Después del análisis empírico de una realidad objetiva, iba en busca de dos amigos, también pensionistas, conocidos desde hacía algunos meses al compartir un banco soleado en el diminuto parque cercano a un bloque de viviendas tuteladas. Allí, una cincuentena de personas, de más de setenta años, reposaban los achaques premiados por la edad y por el trabajo arraigado, en muchos de ellos, desde los catorce años.

Antes de salir de casa, el maestro miró el calendario, como cada día lo hacía durante su vida laboral para colocar debidamente la fecha en la pizarra del aula. Era lunes, siete de octubre de 2019. El primer tema de la conversación matutina con sus compañeros de banco se centraba en las noticias que habían creído oír en la radio; repetían algunas frases expresadas por los sesudos tertulianos que seguían a diario. Luego, hacían un requiebro en la conversación para hablar de las heroicidades que habían elaborado en los recuerdos, deformados por el tiempo, de la etapa donde el trabajo, penoso, duro y pocas veces suave, había sido el eje principal de sus vidas.

El tema final de la conversación giraba en torno a la vida y hechos de sus nietos. Ahí era donde el maestro podía profundizar más que sus dos compañeros. Ese día les dijo: “¿Os acordáis de un presidente de gobierno que se llama Zapatero?” Los dos asintieron. “Un día por la radio del coche, le oí decir que teníamos la generación de jóvenes mejor preparada de la historia de España. Casi me estrello cerca de un semáforo. Me indignó. Por sus palabras solo cabían dos opciones: o no se enteraba de lo que estaba ocurriendo en la enseñanza en España, desde la primaria a la universitaria, o su cinismo no tenía límites”. 

El banco quedó en silencio. Los amigos del maestro tenían cada uno un nieto en la universidad. El hombre de mayor edad visitó a sus pensamientos sin fijarse en nada ni en nadie; su nieto mayor, que había estudiado la carrera de Humanidades, a sus casi treinta años nunca había trabajado, toda su vida había sido rentista de unos padres que, además de hacer la jornada laboral, nunca les sobraban horas extras para que sus hijos tuviesen una vida confortable. Cuando el abuelo terminó de recorrer sus miedos familiares, dijo a los demás: “nosotros hemos aprendido a valorar el esfuerzo porque nadie nos protegió del trabajo ni del sufrimiento que abrasa cuando la escasez acecha a una deuda pendiente. Con catorce años ya ayudé económicamente a mis padres, con veinticinco me casé y logré tener una familia a la que no le faltó techo, ropa, zapatos, comida ni libros para estudiar.
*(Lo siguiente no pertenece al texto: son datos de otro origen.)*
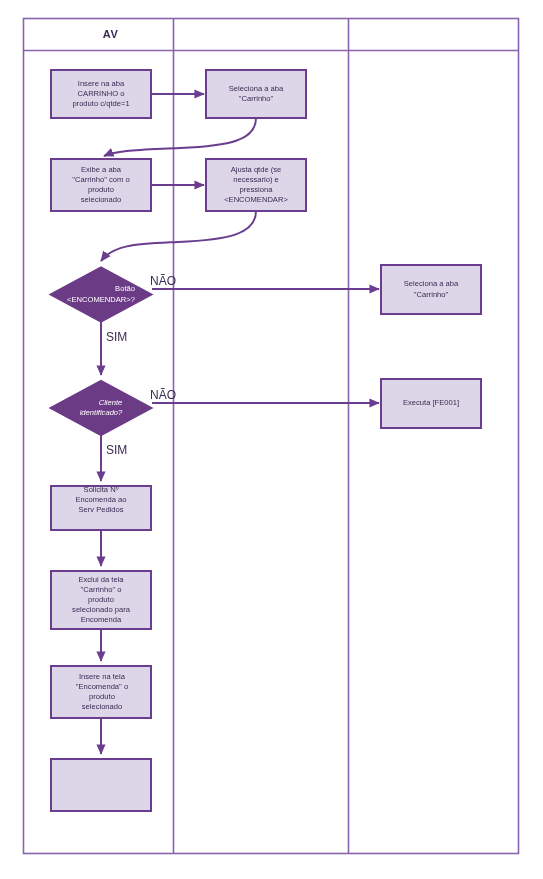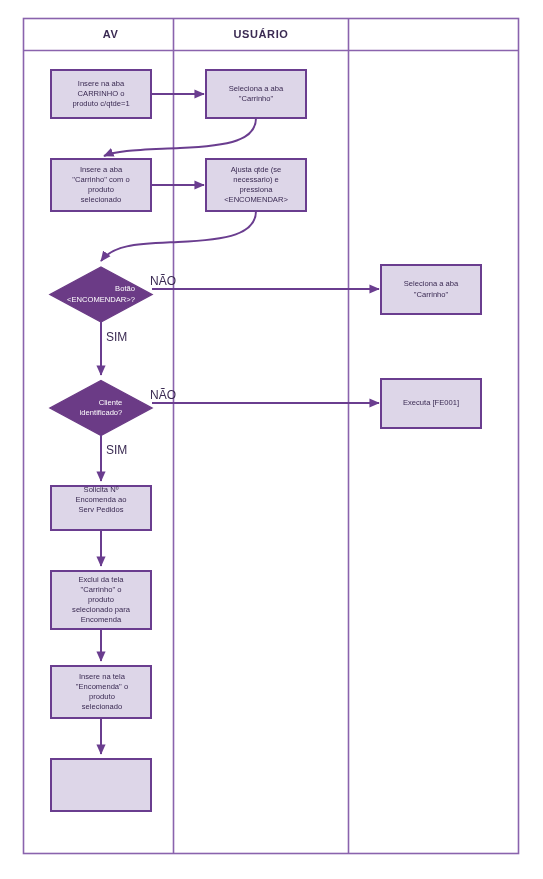--- a/index.html
+++ b/index.html
@@ -131,7 +131,6 @@
   </svg>
 
   <div class="lane-header-label" style="left:36px; top:28px; width:149px;">AV</div>
-  <div class="lane-header-label" style="left:174px; top:28px; width:174px;">USUÁRIO</div>
   <div class="lane-header-label" style="left:349px; top:28px; width:169px;"></div>
 
   <div class="node-text" style="left:51px; top:70px; width:100px; height:48px;">Insere na aba

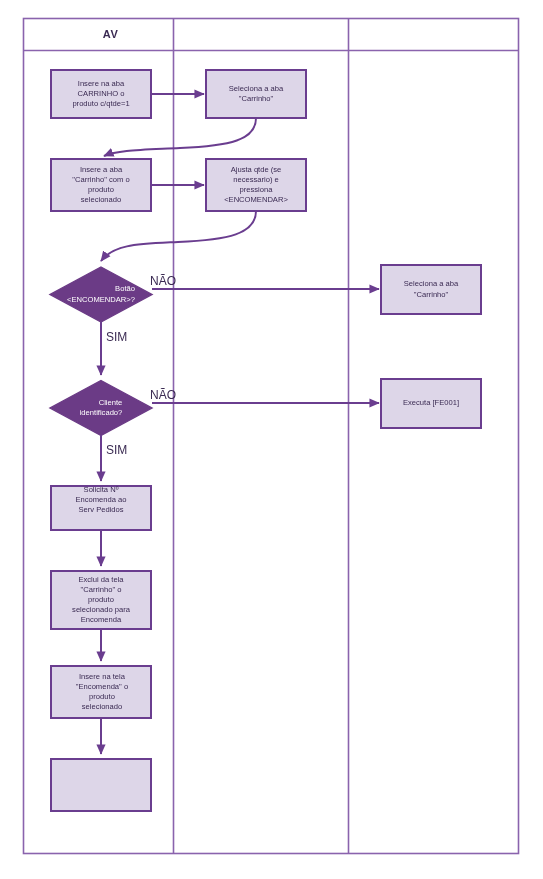--- a/index.html
+++ b/index.html
@@ -140,7 +140,7 @@
   <div class="node-text" style="left:206px; top:70px; width:100px; height:48px;">Seleciona a aba
 "Carrinho"</div>
 
-  <div class="node-text" style="left:51px; top:159px; width:100px; height:52px;">Insere a aba
+  <div class="node-text" style="left:51px; top:159px; width:100px; height:52px;">Exibe a aba
 "Carrinho" com o
 produto
 selecionado</div>

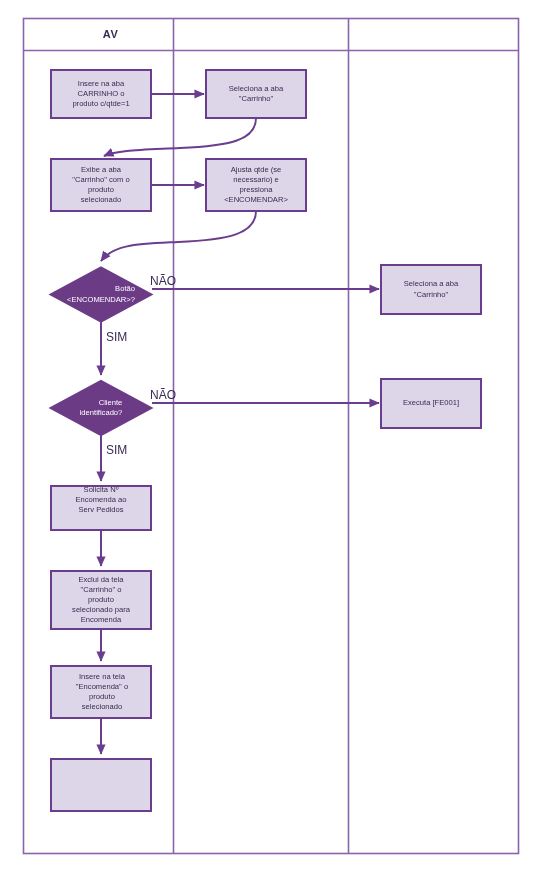--- a/index.html
+++ b/index.html
@@ -156,7 +156,7 @@
   <div class="node-text" style="left:381px; top:265px; width:100px; height:49px;">Seleciona a aba
 "Carrinho"</div>
 
-  <div class="node-text on-dark" style="left:51px; top:385px; width:100px; height:46px;">Cliente
+  <div class="node-text on-dark" style="left:51px; top:385px; width:100px; height:46px;font-style:italic;">Cliente
 identificado?</div>
 
   <div class="node-text" style="left:381px; top:379px; width:100px; height:49px;">Executa [FE001]</div>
Nunca dejé de trabajar. Ahora, mi nieto no tiene necesidad de pensar en el futuro. Sin experiencia quiere ocupar un cargo directivo en una empresa donde la diversión sea el objeto de producción. Cuando despierte del sueño en el que quedó dormido a los pocos días de nacer, quizás encuentre una oferta de trabajo para el que no está preparado. No es consciente del posible trompazo que le espera en la vida real, cuando ya nadie le pueda proteger ni haya ley que le garantice la inmunidad que hasta ahora tiene”. 

No hubo conversación entre los tres, solo monólogos. El maestro, desde la autoridad que le otorgaba su experiencia, habló: “la familia y los centros de enseñanza han aislado a niños y jóvenes de la realidad que, tarde o temprano, van a tener que vivir. Algunos, al ver a sus padres, sospechan que viven en mundos paralelos, otros creen que han recibido la herencia, de no se sabe quién, por la que todo les pertenece, incluso el derecho a la mala educación, sin normas sociales que les puedan afectar”. 

Prosiguió el maestro: “El sistema educativo actual es malo, protegido por el gobierno central y autonómico. De un sistema educativo malo solo pueden salir malos estudiantes, ignorantes y desconsiderados. A veces recibimos la alegría al ver que algunos alumnos salen defectuosos, es decir, brillantes, cultos, capaces de hacer un análisis crítico de lo que les rodea; son los que no han quedado infectados por el nefasto sistema que sustituye el conocimiento por la ideología dominante”.


Los tres coincidieron: larga vida a los alumnos que el sistema educativo devuelve defectuosos.